Directions for this task:
Give the number of lines in the data that contain the word "видяна"; no other text is needed.

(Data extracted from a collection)
::::::::

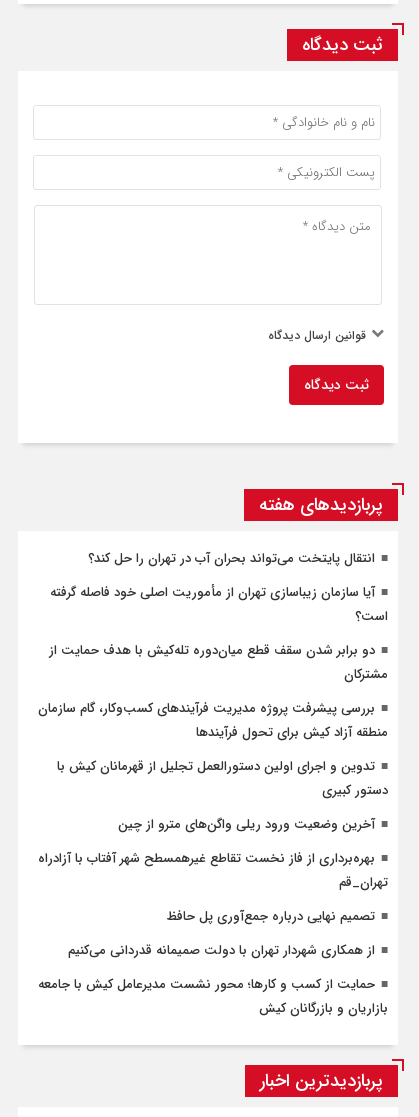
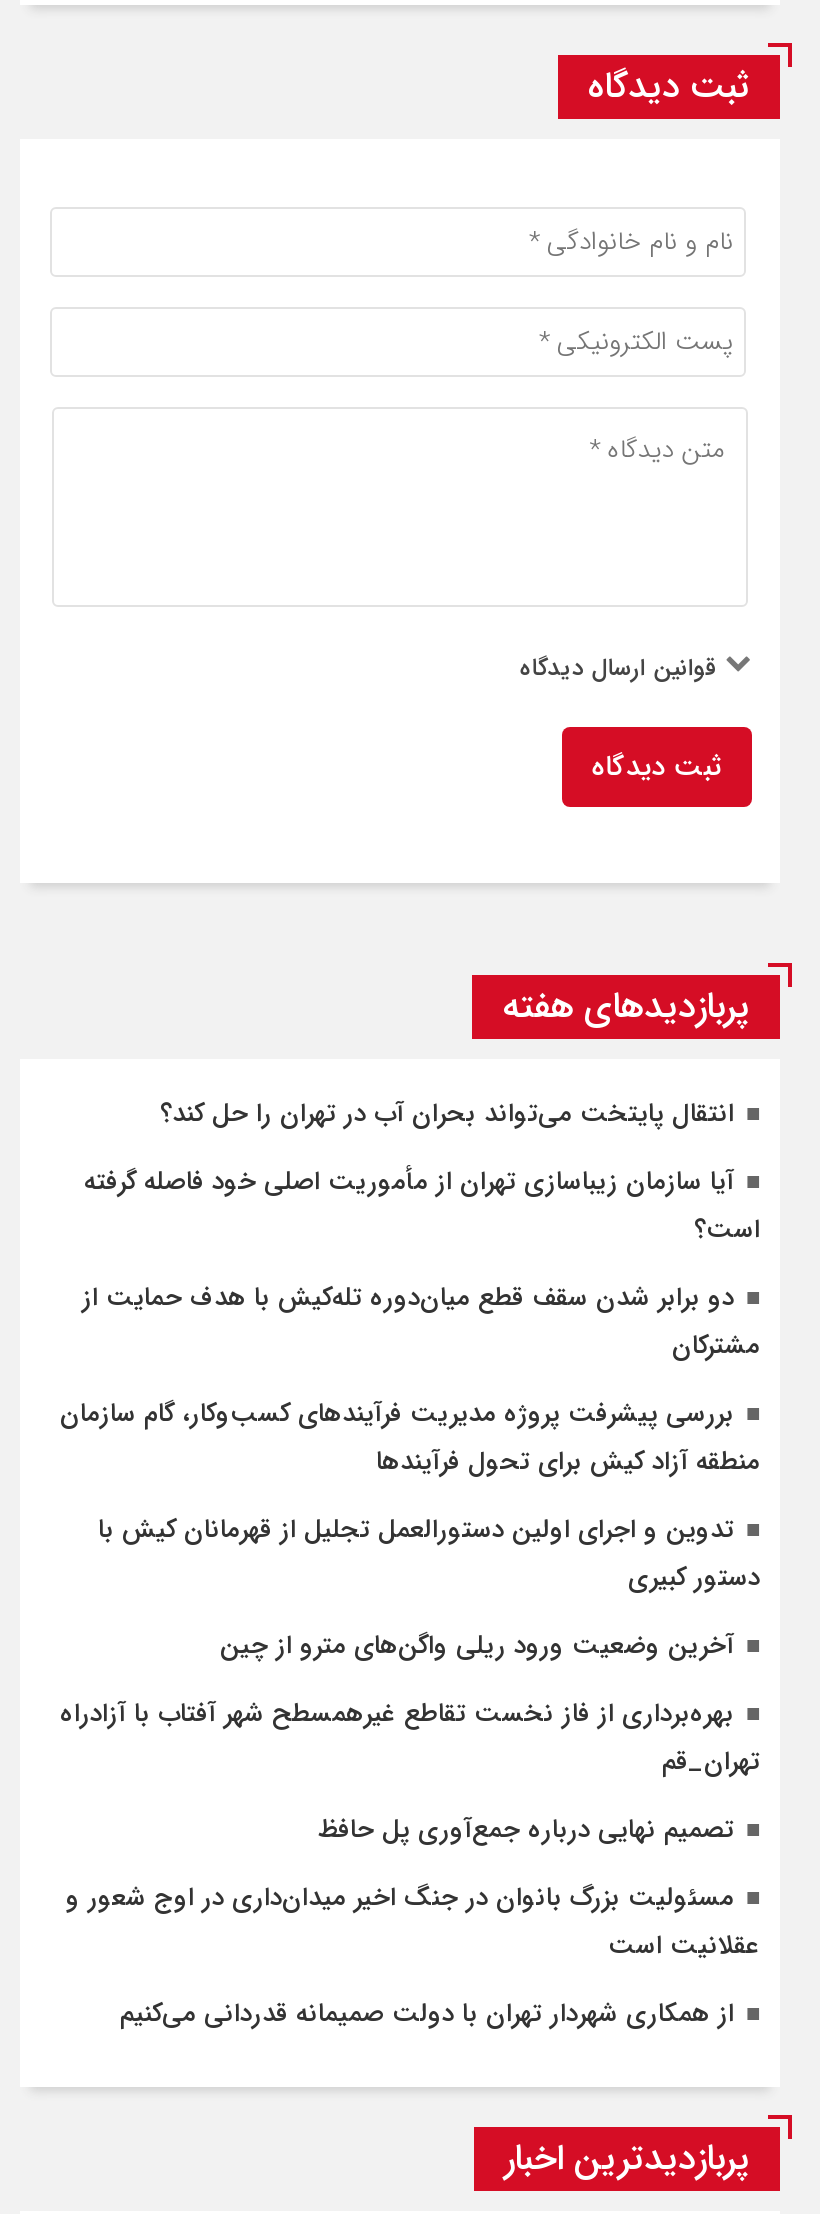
+ مسئولیت بزرگ بانوان در جنگ اخیر میدان‌داری‌ در اوج شعور و
+ عقلانیت است

moved down: از همکاری شهردار تهران با دولت صمیمانه قدردانی می‌کنیم

- حمایت از کسب و کارها؛ محور نشست مدیرعامل کیش با جامعه
- بازاریان و بازرگانان کیش
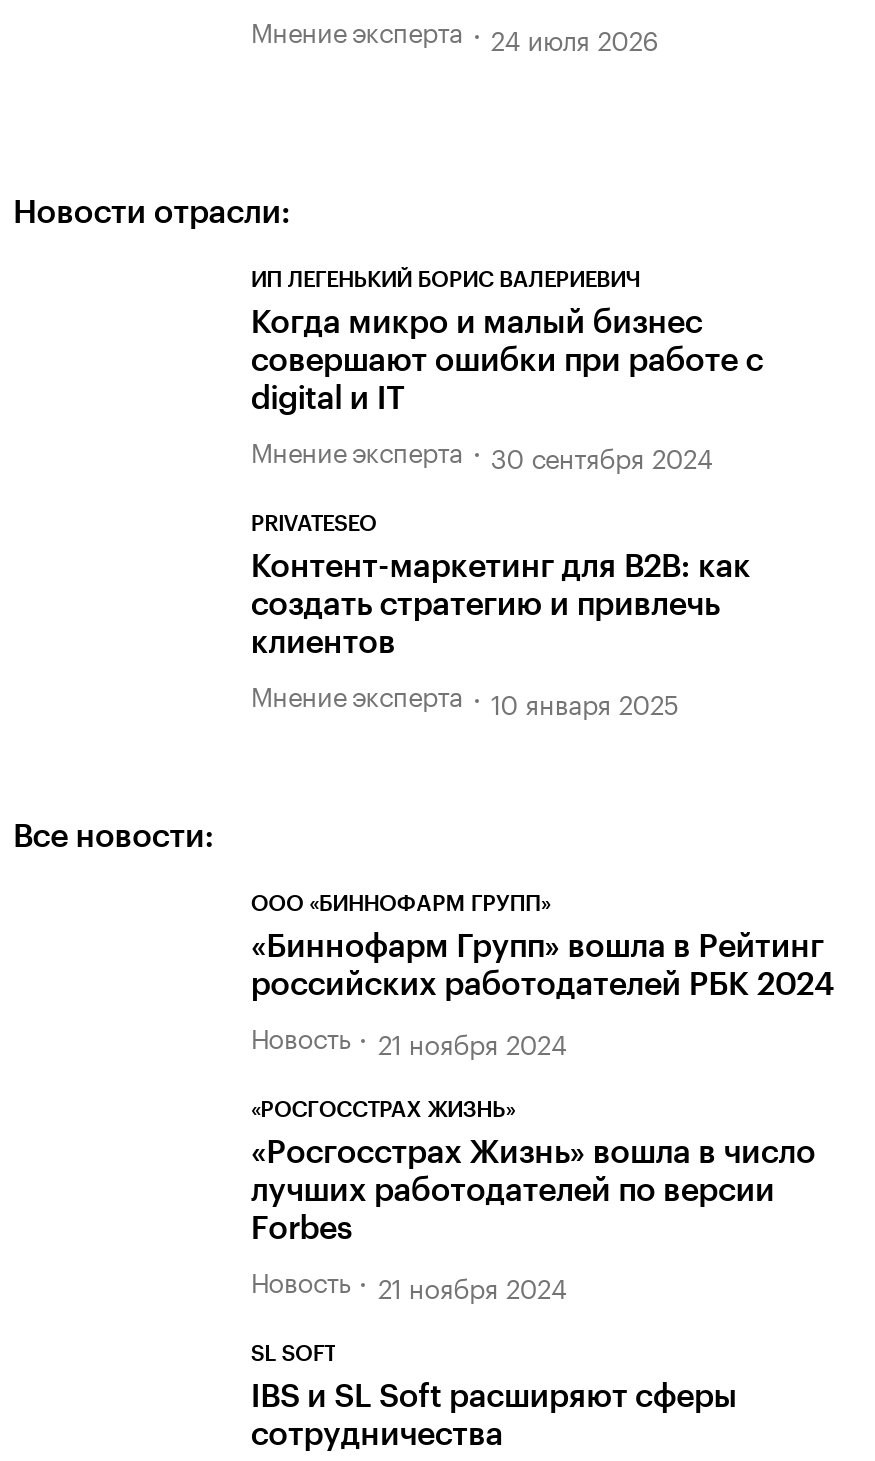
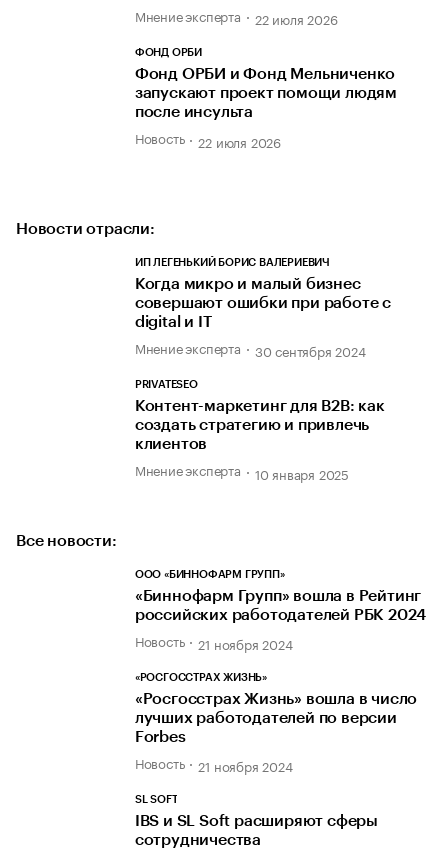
- 24 июля 2026
+ 22 июля 2026
+ ФОНД ОРБИ
+ Фонд ОРБИ и Фонд Мельниченко
+ запускают проект помощи людям
+ после инсульта
+ Новость
+ 22 июля 2026
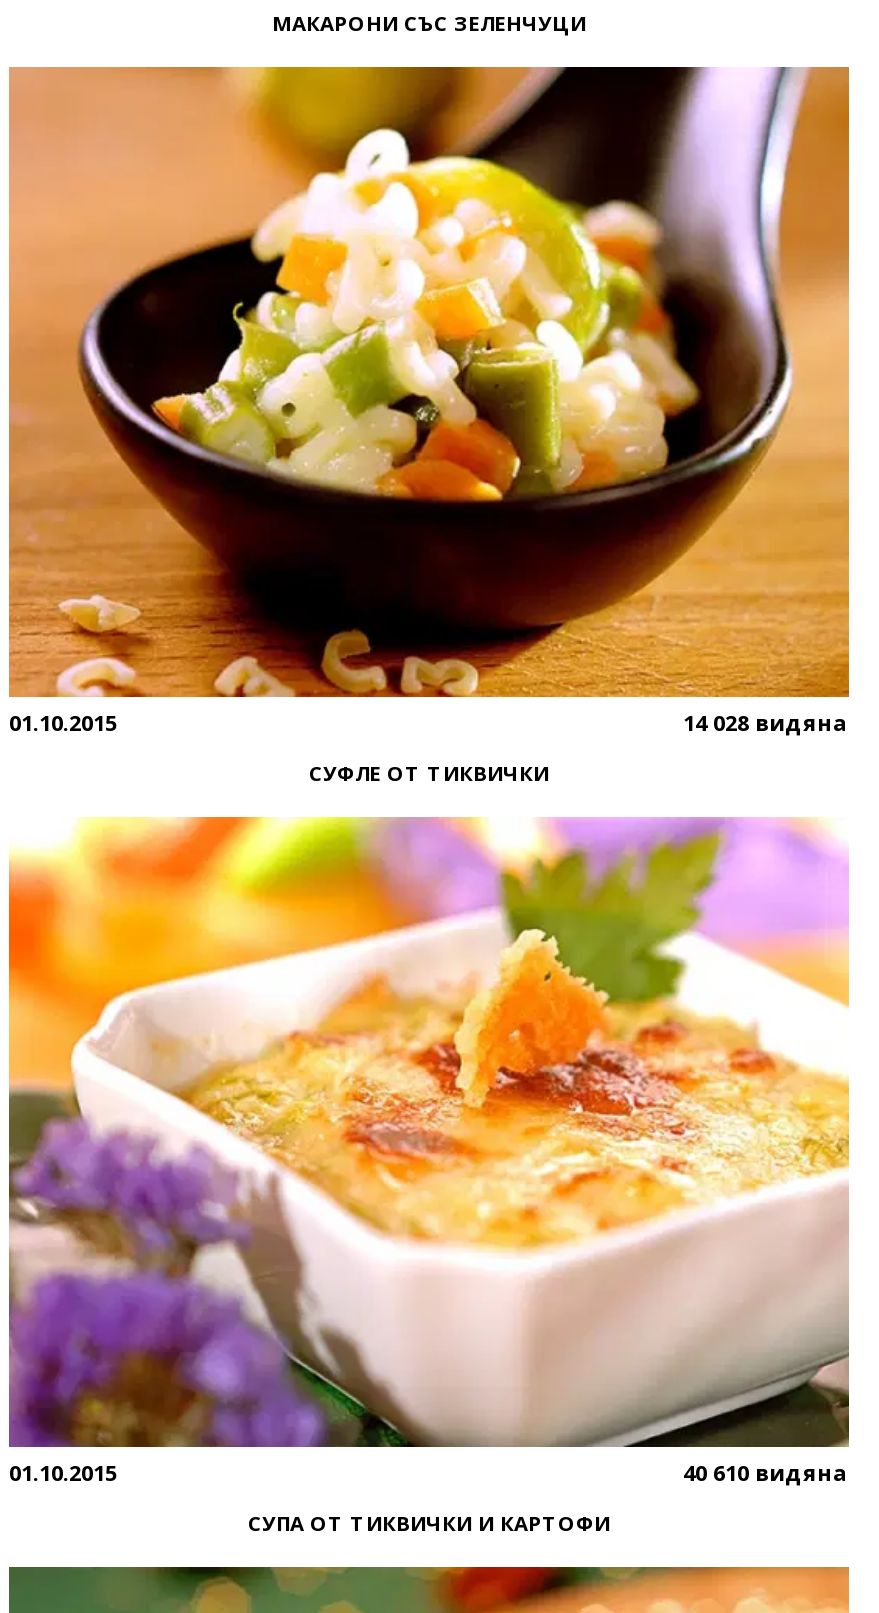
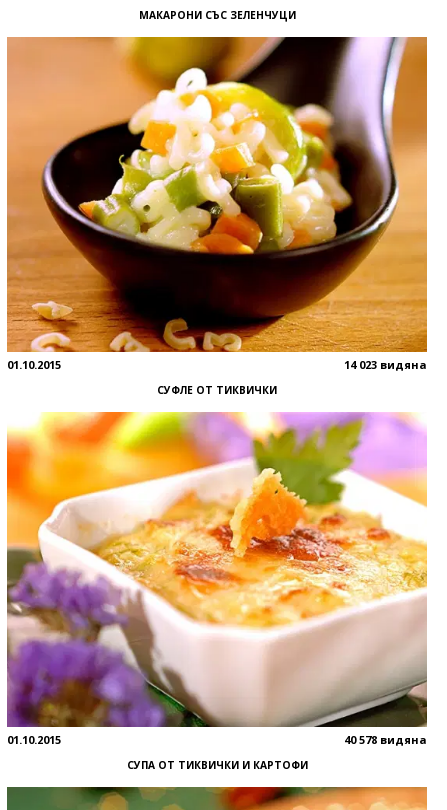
- 14 028 видяна
+ 14 023 видяна

- 40 610 видяна
+ 40 578 видяна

::::::::

Task response:
4